- [WORK INSTRUCTIONS]: From the line containing "[137,401,166,412] back. ->" down to the last line of the material, output each line exactly as it appears, excluding pictures.

- [EXERCISE INPUTS]:
········

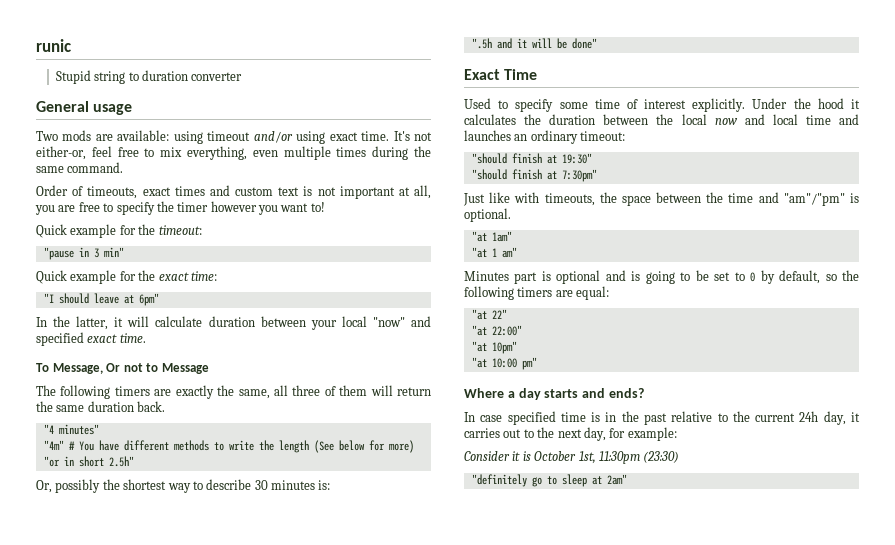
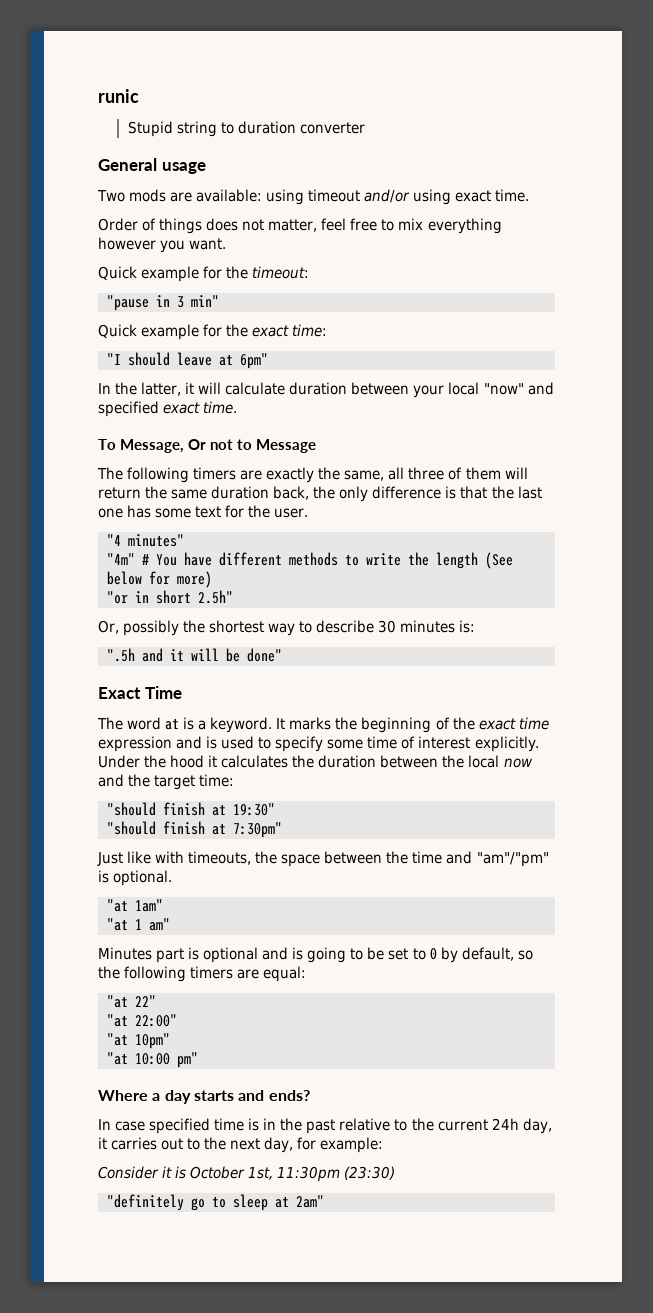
[393,131,432,141] [36,146,432,160] [36,162,124,173] [36,185,432,199] [35,201,325,215] It's not either-or, feel free to mix everything, even multiple times during the same command. // Order of timeouts, exact times and custom text is not important at all, you are free to specify the timer however you want to! -> [98,218,502,234] [98,237,227,253] // Order of things does not matter, feel free to mix everything however you want.
[137,401,166,412] back. -> [273,486,542,502] [98,505,309,518] back, the only difference is that the last one has some text for the user.
[464,98,491,109] Used -> [97,717,549,733] [98,736,255,752] The word at is a keyword. It marks the beginning of the exact time expression and is used
[772,114,859,125] [464,130,626,144] local time and launches an ordinary timeout: -> [128,774,235,790] the target time:

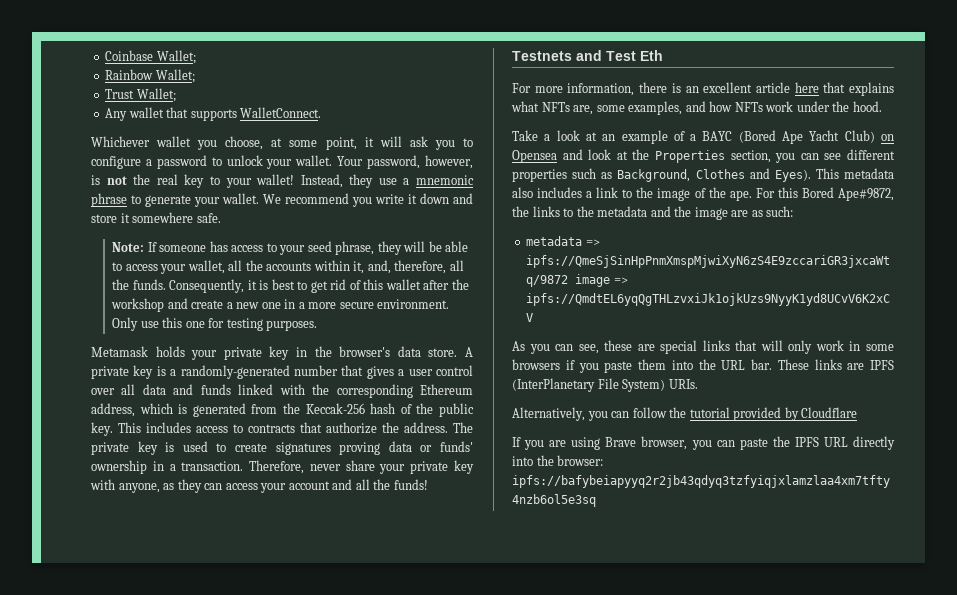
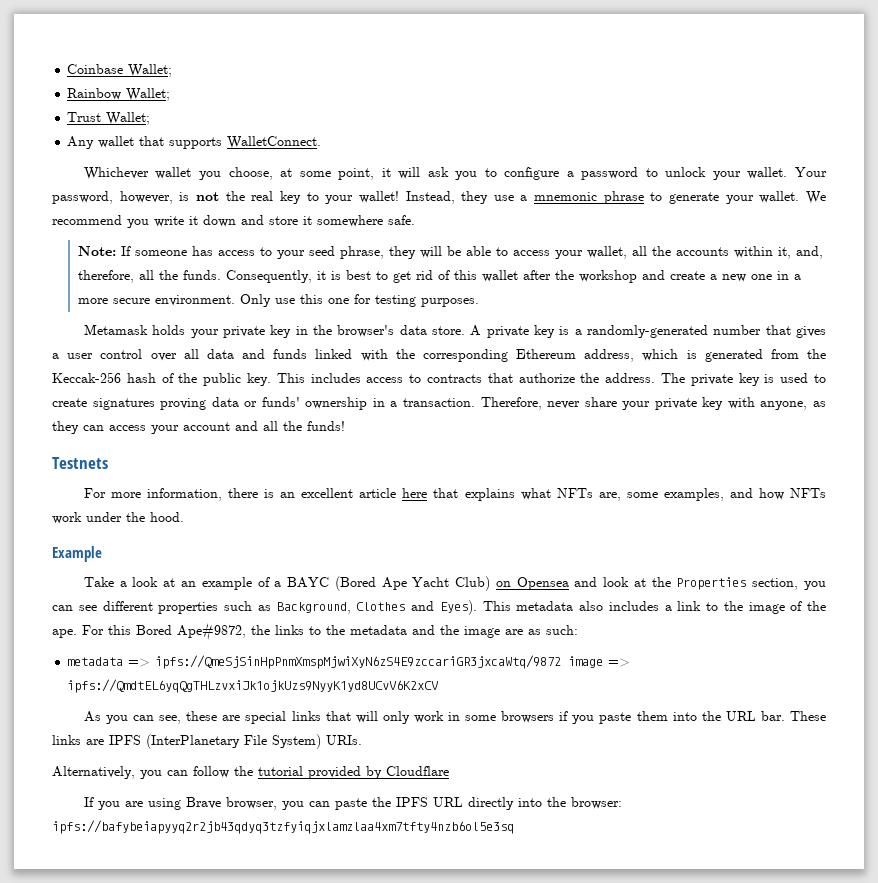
[576,50,663,61] and Test Eth -> (108, 463) none
(882, 106) none -> [52,546,102,562] // Example

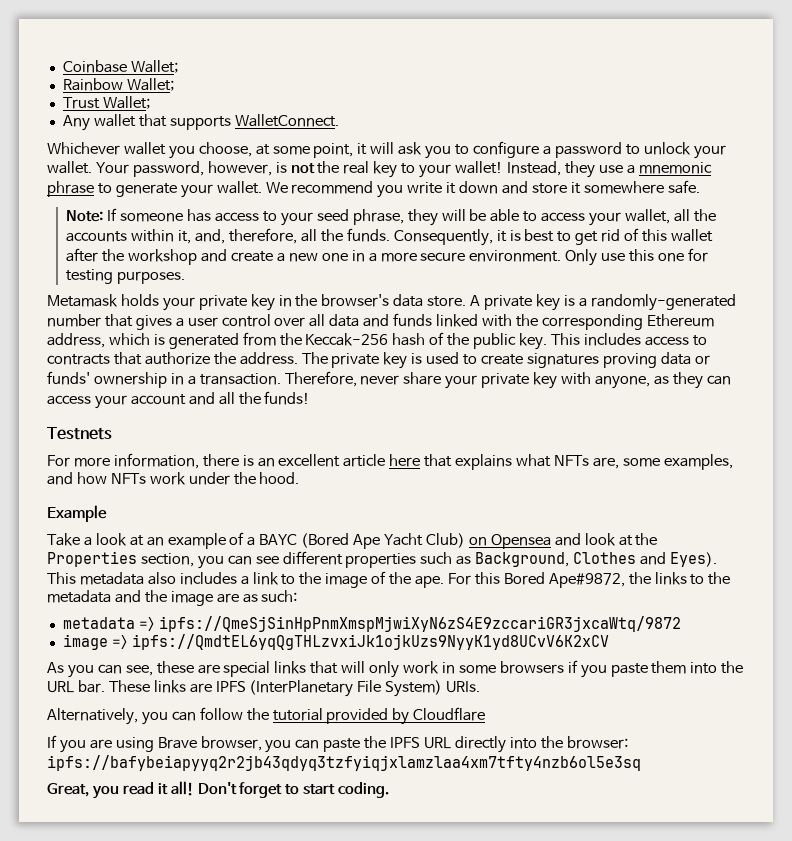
(562, 662) none -> (681, 624) //
(514, 827) none -> [47,781,390,799] // Great, you read it all! Don't forget to start coding.

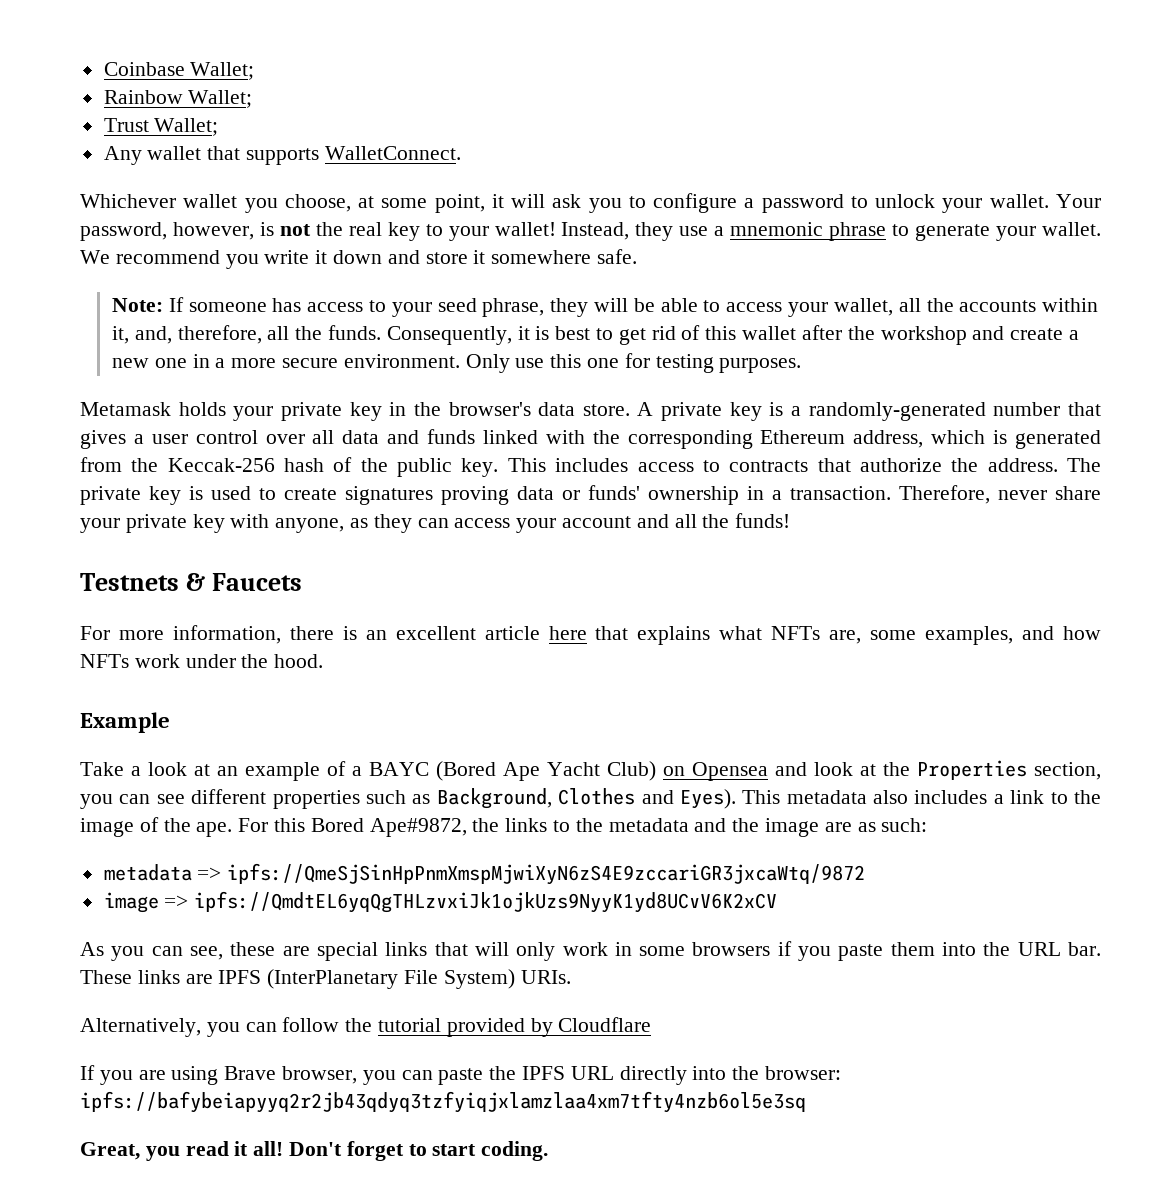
(112, 433) none -> [186,573,303,591] & Faucets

········

- [RESULT]:
[137,401,166,412] back. -> [273,486,542,502] [98,505,309,518] back, the only difference is that the last one has some text for the user.
[464,98,491,109] Used -> [97,717,549,733] [98,736,255,752] The word at is a keyword. It marks the beginning of the exact time expression and is used
[772,114,859,125] [464,130,626,144] local time and launches an ordinary timeout: -> [128,774,235,790] the target time:

[576,50,663,61] and Test Eth -> (108, 463) none
(882, 106) none -> [52,546,102,562] // Example

(562, 662) none -> (681, 624) //
(514, 827) none -> [47,781,390,799] // Great, you read it all! Don't forget to start coding.

(112, 433) none -> [186,573,303,591] & Faucets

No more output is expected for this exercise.